The age difference is not a permanent time dilation- the clocks of the twins will run at the same speed once they are back in the same frame.

You should also remember that the effects are entirely symmetric, so that the stationary twin appears shorter to the travelling twin. Ironically that means that even if the length contraction were permanent (which it isn't) there would be no way to tell, as each twin would believe the other was permanently shortened by the same amount.

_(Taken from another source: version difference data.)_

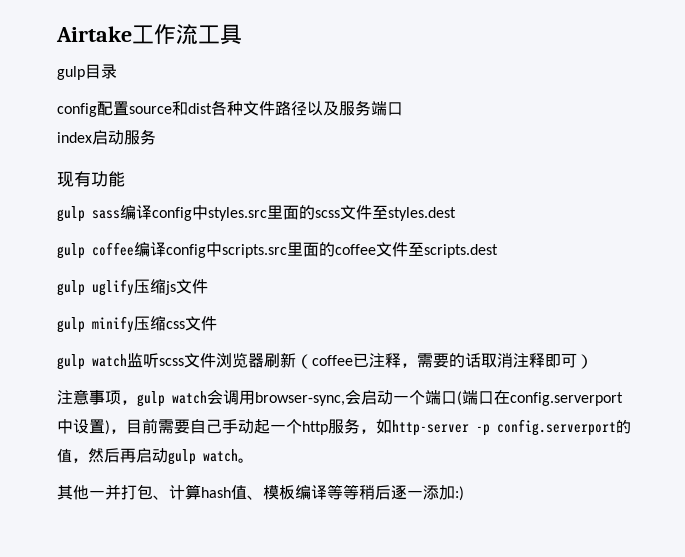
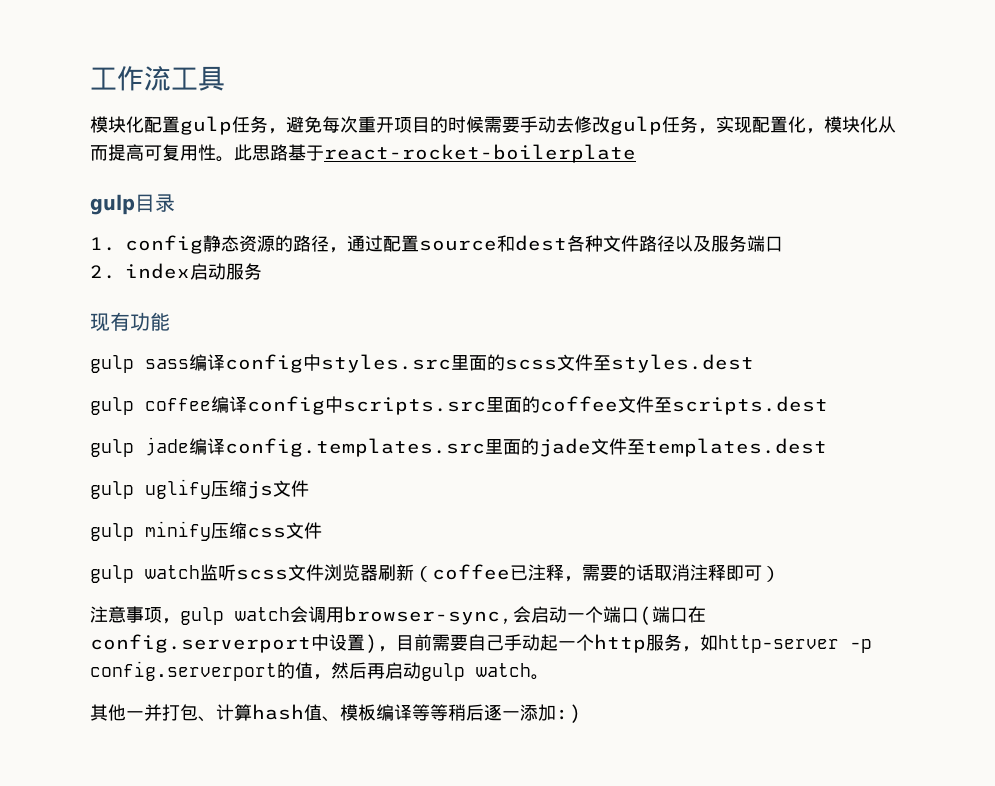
- Airtake工作流工具
+ 工作流工具
+ 模块化配置gulp任务，避免每次重开项目的时候需要手动去修改gulp任务，实现配置化，模块化从而提高可复用性。此思路基于react-rocket-boilerplate
  gulp目录
- config配置source和dist各种文件路径以及服务端口
+ 1. config静态资源的路径，通过配置source和dest各种文件路径以及服务端口
- index启动服务
+ 2. index启动服务
+ gulp jade编译config.templates.src里面的jade文件至templates.dest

The scenario Brian Greene is asking you to imagine is one in which the people in the barn apply forces to the pole to bring it to a halt. They think they are bringing all parts of the pole to a halt simultaneously, so that the front of the pole is halted at exactly the same time as the rear. They believe that because they are applying the forces all along the length of the pole at the same instant they are not changing the length of the pole but are simply capturing it as is.

However, from the perspective of the pole the forces are being applied out of phase, so when the first grab is applied at the front, there is no restraining grab on the rest of the pole so it continues forward ploughing into the front and thus compressing itself. His example would have been clearer had there been just two people grabbing in the barn, one at the front and one at the rear.

Either way, the shortening of the pole has been made permanent by compressive forces being applied by the people in the barn. If the grabbing had not occurred the pole would not have been physically shortened in its own frame of reference.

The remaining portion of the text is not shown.